(Web document revisions)

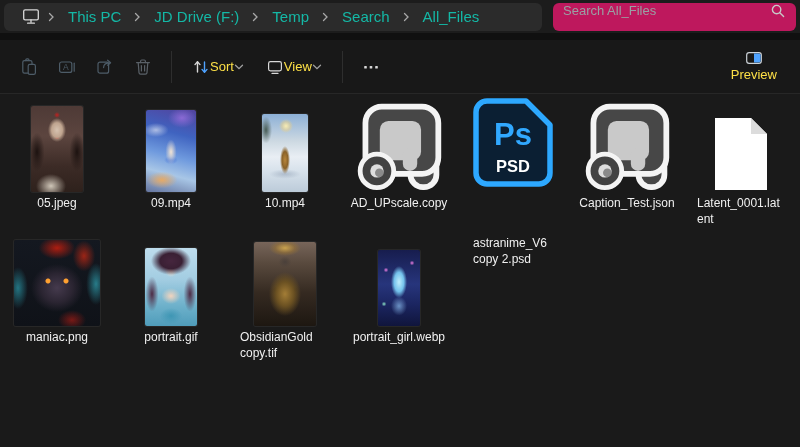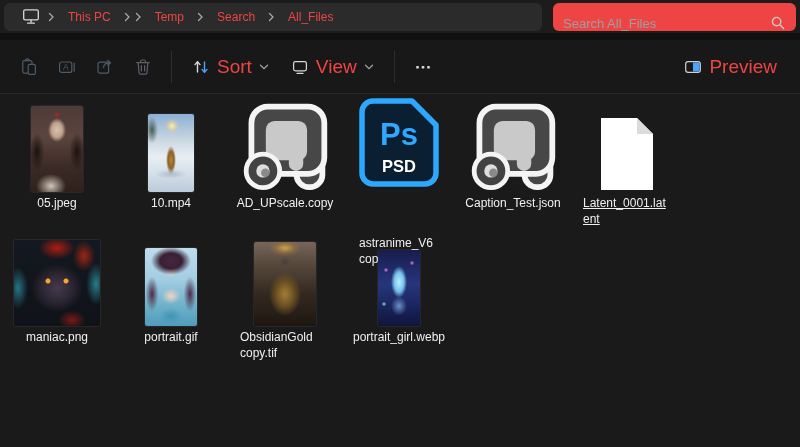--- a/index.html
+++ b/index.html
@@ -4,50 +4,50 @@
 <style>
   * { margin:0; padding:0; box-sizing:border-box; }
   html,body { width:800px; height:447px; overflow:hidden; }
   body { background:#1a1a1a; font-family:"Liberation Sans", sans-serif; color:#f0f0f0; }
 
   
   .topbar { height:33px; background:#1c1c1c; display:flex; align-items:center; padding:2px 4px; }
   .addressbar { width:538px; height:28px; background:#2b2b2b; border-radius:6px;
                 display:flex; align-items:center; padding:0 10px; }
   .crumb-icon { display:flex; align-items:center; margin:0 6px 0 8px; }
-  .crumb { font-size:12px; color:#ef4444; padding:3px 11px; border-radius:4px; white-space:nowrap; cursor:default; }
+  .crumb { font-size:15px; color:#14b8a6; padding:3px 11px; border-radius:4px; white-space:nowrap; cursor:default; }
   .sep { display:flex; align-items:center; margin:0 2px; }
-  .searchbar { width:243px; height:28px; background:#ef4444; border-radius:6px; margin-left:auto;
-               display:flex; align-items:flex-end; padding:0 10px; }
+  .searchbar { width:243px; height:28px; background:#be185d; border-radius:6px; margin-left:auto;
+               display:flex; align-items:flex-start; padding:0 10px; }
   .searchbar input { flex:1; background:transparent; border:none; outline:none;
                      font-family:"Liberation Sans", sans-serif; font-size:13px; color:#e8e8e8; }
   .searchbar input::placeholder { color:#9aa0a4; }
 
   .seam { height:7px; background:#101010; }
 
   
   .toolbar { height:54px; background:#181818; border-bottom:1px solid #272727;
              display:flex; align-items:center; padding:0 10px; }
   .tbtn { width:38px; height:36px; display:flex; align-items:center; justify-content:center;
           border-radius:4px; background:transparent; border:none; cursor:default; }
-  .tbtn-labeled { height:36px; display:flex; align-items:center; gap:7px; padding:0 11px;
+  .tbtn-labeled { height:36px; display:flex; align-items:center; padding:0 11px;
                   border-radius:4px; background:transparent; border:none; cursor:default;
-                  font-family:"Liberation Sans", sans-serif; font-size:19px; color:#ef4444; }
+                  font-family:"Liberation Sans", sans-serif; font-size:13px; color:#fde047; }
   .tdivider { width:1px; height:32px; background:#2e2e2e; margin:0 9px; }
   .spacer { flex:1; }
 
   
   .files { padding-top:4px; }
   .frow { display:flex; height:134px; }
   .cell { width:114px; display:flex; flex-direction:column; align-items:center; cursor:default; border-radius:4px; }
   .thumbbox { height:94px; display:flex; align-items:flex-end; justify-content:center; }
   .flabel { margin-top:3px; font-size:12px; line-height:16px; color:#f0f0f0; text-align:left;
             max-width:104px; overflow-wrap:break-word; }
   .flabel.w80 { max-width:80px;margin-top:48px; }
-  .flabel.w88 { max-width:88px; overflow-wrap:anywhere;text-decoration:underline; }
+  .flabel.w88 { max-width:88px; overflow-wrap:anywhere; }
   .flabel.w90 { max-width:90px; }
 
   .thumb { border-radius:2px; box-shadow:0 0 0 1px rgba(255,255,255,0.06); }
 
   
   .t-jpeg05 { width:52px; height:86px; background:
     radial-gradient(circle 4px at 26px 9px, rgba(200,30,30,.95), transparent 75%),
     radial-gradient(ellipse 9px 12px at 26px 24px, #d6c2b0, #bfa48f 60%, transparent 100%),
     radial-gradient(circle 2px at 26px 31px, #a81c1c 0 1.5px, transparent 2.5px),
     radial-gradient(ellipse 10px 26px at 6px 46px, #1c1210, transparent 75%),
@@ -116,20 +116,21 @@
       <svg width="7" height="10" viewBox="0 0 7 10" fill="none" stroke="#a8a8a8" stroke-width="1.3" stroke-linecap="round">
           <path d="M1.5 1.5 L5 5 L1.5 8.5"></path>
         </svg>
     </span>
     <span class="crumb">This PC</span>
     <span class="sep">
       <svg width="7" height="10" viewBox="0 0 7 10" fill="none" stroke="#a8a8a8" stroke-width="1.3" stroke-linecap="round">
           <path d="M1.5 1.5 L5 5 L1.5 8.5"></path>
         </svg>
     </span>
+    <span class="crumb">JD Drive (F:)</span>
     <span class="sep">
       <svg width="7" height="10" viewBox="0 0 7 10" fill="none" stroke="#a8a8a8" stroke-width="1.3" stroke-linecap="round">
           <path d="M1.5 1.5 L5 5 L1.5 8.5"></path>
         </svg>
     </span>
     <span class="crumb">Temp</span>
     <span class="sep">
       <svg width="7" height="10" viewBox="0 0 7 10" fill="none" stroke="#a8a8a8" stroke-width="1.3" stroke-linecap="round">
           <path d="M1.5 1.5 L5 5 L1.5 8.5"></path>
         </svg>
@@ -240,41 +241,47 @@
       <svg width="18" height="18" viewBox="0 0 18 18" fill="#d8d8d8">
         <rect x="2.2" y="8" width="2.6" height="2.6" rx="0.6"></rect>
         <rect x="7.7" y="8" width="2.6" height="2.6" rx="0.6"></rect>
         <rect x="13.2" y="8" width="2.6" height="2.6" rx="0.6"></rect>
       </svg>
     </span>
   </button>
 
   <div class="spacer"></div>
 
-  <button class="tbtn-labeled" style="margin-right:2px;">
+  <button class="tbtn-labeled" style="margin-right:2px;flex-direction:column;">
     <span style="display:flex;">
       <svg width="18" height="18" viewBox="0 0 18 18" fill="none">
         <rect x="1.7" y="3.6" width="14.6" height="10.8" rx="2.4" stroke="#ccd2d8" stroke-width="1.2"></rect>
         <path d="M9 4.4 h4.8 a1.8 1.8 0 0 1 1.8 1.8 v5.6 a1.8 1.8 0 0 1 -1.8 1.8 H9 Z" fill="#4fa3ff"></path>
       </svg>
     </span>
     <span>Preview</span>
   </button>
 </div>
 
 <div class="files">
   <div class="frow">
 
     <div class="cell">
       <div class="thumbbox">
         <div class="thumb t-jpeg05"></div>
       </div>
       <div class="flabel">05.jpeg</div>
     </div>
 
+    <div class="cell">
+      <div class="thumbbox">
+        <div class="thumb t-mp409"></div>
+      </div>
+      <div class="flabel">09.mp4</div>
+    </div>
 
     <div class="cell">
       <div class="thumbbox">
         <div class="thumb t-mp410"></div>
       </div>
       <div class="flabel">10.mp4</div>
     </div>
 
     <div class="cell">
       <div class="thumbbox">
---
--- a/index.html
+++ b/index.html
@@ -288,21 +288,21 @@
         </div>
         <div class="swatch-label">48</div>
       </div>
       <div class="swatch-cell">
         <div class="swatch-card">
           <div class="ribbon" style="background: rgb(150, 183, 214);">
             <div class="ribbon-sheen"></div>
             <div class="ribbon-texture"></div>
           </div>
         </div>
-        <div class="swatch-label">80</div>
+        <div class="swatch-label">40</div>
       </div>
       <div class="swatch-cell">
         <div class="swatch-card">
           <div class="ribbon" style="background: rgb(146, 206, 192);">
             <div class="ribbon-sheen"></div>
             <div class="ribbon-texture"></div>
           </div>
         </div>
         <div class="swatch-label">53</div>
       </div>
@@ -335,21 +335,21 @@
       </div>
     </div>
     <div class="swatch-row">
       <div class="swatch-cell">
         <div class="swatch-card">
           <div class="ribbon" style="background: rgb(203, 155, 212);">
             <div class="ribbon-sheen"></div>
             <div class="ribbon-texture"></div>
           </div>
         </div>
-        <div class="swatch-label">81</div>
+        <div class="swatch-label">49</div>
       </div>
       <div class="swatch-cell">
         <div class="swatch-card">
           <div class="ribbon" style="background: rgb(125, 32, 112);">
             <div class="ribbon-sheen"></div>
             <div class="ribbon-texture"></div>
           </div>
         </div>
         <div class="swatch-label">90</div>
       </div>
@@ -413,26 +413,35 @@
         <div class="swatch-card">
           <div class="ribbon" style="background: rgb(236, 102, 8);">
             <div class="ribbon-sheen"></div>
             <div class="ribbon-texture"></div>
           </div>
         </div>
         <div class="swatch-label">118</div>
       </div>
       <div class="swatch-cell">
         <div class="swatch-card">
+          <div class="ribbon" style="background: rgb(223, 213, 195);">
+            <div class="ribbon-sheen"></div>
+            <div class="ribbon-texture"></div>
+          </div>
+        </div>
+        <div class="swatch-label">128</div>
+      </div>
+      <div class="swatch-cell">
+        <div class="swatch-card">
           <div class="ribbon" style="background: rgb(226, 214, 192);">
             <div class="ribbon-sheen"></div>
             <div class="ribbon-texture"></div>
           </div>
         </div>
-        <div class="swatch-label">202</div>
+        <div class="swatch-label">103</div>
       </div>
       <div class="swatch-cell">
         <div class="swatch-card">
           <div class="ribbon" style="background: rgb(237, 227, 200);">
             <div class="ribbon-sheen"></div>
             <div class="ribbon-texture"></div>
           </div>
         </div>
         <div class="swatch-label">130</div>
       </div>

_Problem details_: Show each line in the data where the string "font" appears.

_Problem solution_:
   body { background:#1a1a1a; font-family:"Liberation Sans", sans-serif; color:#f0f0f0; }
-  .crumb { font-size:12px; color:#ef4444; padding:3px 11px; border-radius:4px; white-space:nowrap; cursor:default; }
+  .crumb { font-size:15px; color:#14b8a6; padding:3px 11px; border-radius:4px; white-space:nowrap; cursor:default; }
                      font-family:"Liberation Sans", sans-serif; font-size:13px; color:#e8e8e8; }
-                  font-family:"Liberation Sans", sans-serif; font-size:19px; color:#ef4444; }
+                  font-family:"Liberation Sans", sans-serif; font-size:13px; color:#fde047; }
   .flabel { margin-top:3px; font-size:12px; line-height:16px; color:#f0f0f0; text-align:left;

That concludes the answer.